Vitamins and supplements, science highlights their effectiveness – Chatborgne

They were drawn to the lure of multivitamins and nutritional supplements to fill the nutritional gaps in their diets by 2021. Americans will spend nearly 50 billion dollars (nearly 48 billion euros) Vitamins and supplements.

However, scientists say that for healthy people who are not pregnant, vitamins are losing money Because there is not enough evidence that they help prevent cardiovascular disease or cancer. The new guidelines state that there is insufficient evidence to support the use of multivitamins or nutritional supplements to prevent cardiovascular disease or cancer in healthy adults.

In an editorial published in the journal “JAMA”, researchers from Northwestern University in the United States said that only pregnant women and those who will become pregnant still need essential vitamins (iron and folic acid).

“Patients ask all the time what supplements they should take. — According to Jeffrey Linder, MD, chief of general internal medicine in the department of medicine at Northwestern University’s Feinberg School of Medicine. They waste money and focus on the idea that there must be a magic pill to stay healthy, when we should all follow evidence-based practices of healthy eating and exercise.

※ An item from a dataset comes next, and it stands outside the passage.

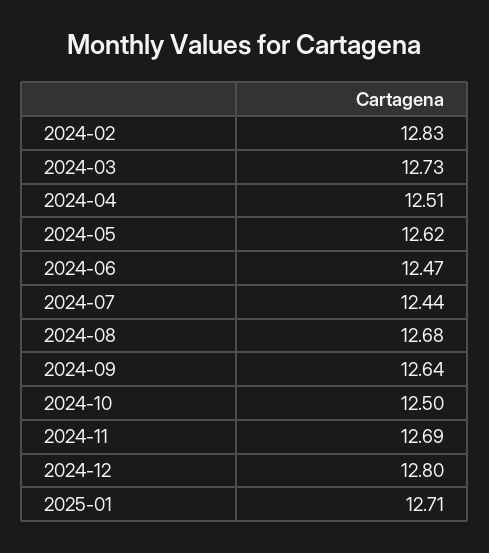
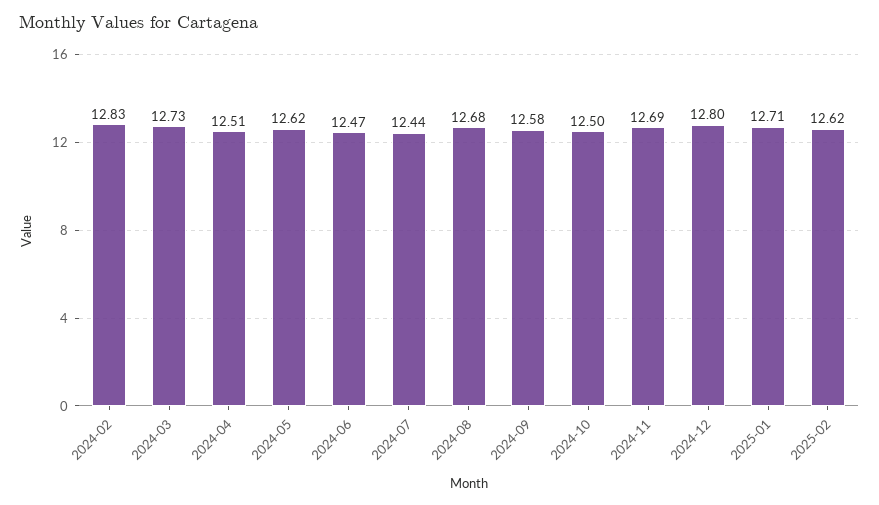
2024-09: 12.64 -> 12.58
2025-02: none -> 12.62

Linder and other Northwestern medical scientists wrote a “JAMA” editorial in support of new recommendations from the United States Preventive Services Task Force (USPSTF), an independent panel of national experts that typically makes evidence-based recommendations for clinical prevention services.

lack of evidence

Based on a systematic review of 84 studies, the new USPSTF guidelines indicate this. There is not enough evidence Taking a multivitamin, combination supplement, or individual supplement may be Helps prevent cardiovascular disease and heart disease. cancer in adults Otherwise healthy and not pregnant.

“The task force isn’t saying you shouldn’t take a multivitamin, but the idea is that if it’s really good for you, you’ll know it now,” Linder says.

The task force specifically advises against taking beta-carotene supplements because of the potential for increased risk of lung cancer, and taking vitamin E supplements because they have no apparent benefit in terms of reducing mortality, cardiovascular disease or cancer.

“The unfortunate thing is that by talking to patients about supplements in the short time we see them, we’re missing out on advice on how to reduce cardiovascular risk, for example, Exercise or stop smoking.Linder realizes this.

Consumption on the rise

Linder and colleagues write in the editorial that more than half of American adults take dietary supplements, and their use is expected to increase.

They noted that fruit and vegetable consumption is associated with a lower risk of cardiovascular disease and cancer. So it makes sense that essential vitamins and minerals can be extracted from fruits and vegetables, and packaged in pill form, saving people the hassle and expense of maintaining a balanced diet.

But, they explained, whole fruits and vegetables contain a mix of vitamins, phytochemicals, fiber and other nutrients that likely work synergistically to provide health benefits. Location Isolated micronutrients may work differently. In the body only when naturally combined with other components of the diet.

Ms Linder points out that people who are deficient in vitamins can still benefit from taking supplements, such as calcium and vitamin D, which have been shown to prevent fractures and possibly falls in older adults.

Exception for pregnant women

New USPSTF Guidelines Do not apply to women who are pregnant or trying to conceive, She points to “JAMA” editorial co-author Dr. Natalie Cameron, professor of general internal medicine at Feinberg.

Pregnant women should be aware that these guidelines do not apply to them,” says Cameron, who is also a physician at Northwestern Medicine. Some vitamins, such as folic acid, are necessary for pregnant women to aid in the healthy development of the fetus.

He explains, “The most common way to meet these needs is by taking a prenatal vitamin. More data is needed to understand how taking certain vitamins may alter the risk of adverse pregnancy outcomes and cardiovascular complications during pregnancy,” he notes.